Myra went with two other fellows – an engineer and a lawyer – to Saint-Louis in north-western Senegal in February 2020, returning just before the first UK COVID-19 lockdown. They worked with a local hospital to develop a needs-led approach to innovation. This entails an immersion in a clinical environment, observing problems at first hand to understand why they have arisen, and then clearly define a measurable outcome.
“It was hugely outside my comfort zone. I was living in West Africa, I had to learn French. It was a valuable life experience,” she says.

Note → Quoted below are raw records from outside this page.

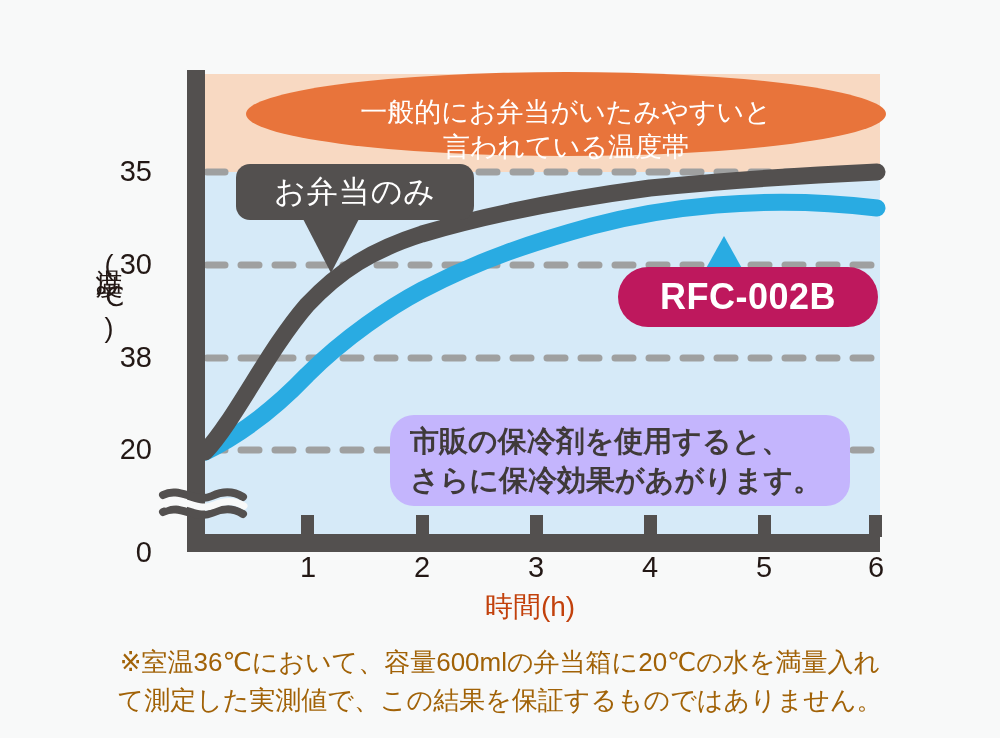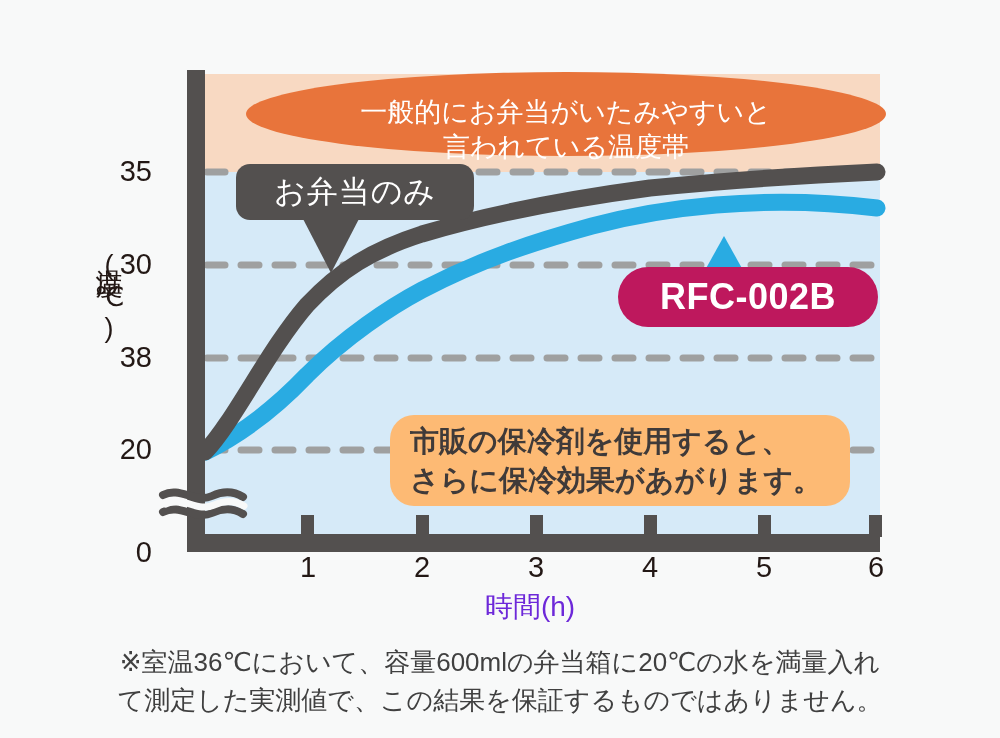--- a/index.html
+++ b/index.html
@@ -51,21 +51,21 @@
   }
   .axis-xlabel {
     position: absolute;
     left: 0;
     top: 588px;
     width: 1000px;
     text-align: center;
     padding-left: 60px;
     box-sizing: border-box;
     font-size: 28px;
-    color: #6d28d9;
+    color: #c2410c;
   }
   .ytick {
     position: absolute;
     width: 64px;
     text-align: right;
     font-size: 29px;
     color: #231815;
   }
   .xtick {
     position: absolute;
@@ -123,39 +123,39 @@
     font-weight: 400;
     text-align: center;
   }
   .info-box {
     position: absolute;
     left: 390px;
     top: 415px;
     width: 460px;
     height: 91px;
     border-radius: 24px;
-    background: #fdba74;
+    background: #c4b5fd;
     display: flex;
     flex-direction: column;
     align-items: flex-start;
     justify-content: center;
     padding-left: 20px;
     box-sizing: border-box;
     color: #3f3a39;
     font-size: 29px;
     font-weight: 700;
     line-height: 1.32;
   }
   .footnote {
     position: absolute;
     left: 0;
     top: 644px;
     width: 1000px;
     text-align: center;
-    color: #404040;
+    color: #a16207;
     font-size: 26px;
     line-height: 1.45;
   }
   .fn-line { display: block; }
 </style>
 </head>
 <body>
 
 <div id="root">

“We carried out hundreds of observations and generated 400 needs statements and then narrowed that down to the top two or three needs and we are currently working on one of them – relating to weaning patients off mechanical ventilation, which is very apt at the moment. But it’s a problem that existed before COVID and will exist after COVID.”
The fellows were meant to be going back in summer 2020, but this wasn’t possible due to COVID-related travel restrictions. But their project is continuing, despite many challenges, and they are currently assembling a team to apply for further funding.
Myra is only the second women and the first woman of colour to take part in the fellowship.
“The desire to collaborate across different disciplines is probably one of the best things for the BRC to continue to invest in”
Myra returned to clinical practice in October 2020 and now has a substantive consultant role. And despite the challenges, she has continued the project alongside her full-time clinical role.
Her interest in driving organisational improvements has also continued. She has joined the NHS Clinical Entrepreneur Programme, run by Prof Tony Young. “That’s a direct result of having done the fellowship and the project that has spun out from the fellowship,” she explains. The BRC funding and being part of the Oxford ‘ecosystem’ has afforded the fellows access to a useful network, which has meant that their project has been on three accelerator programmes.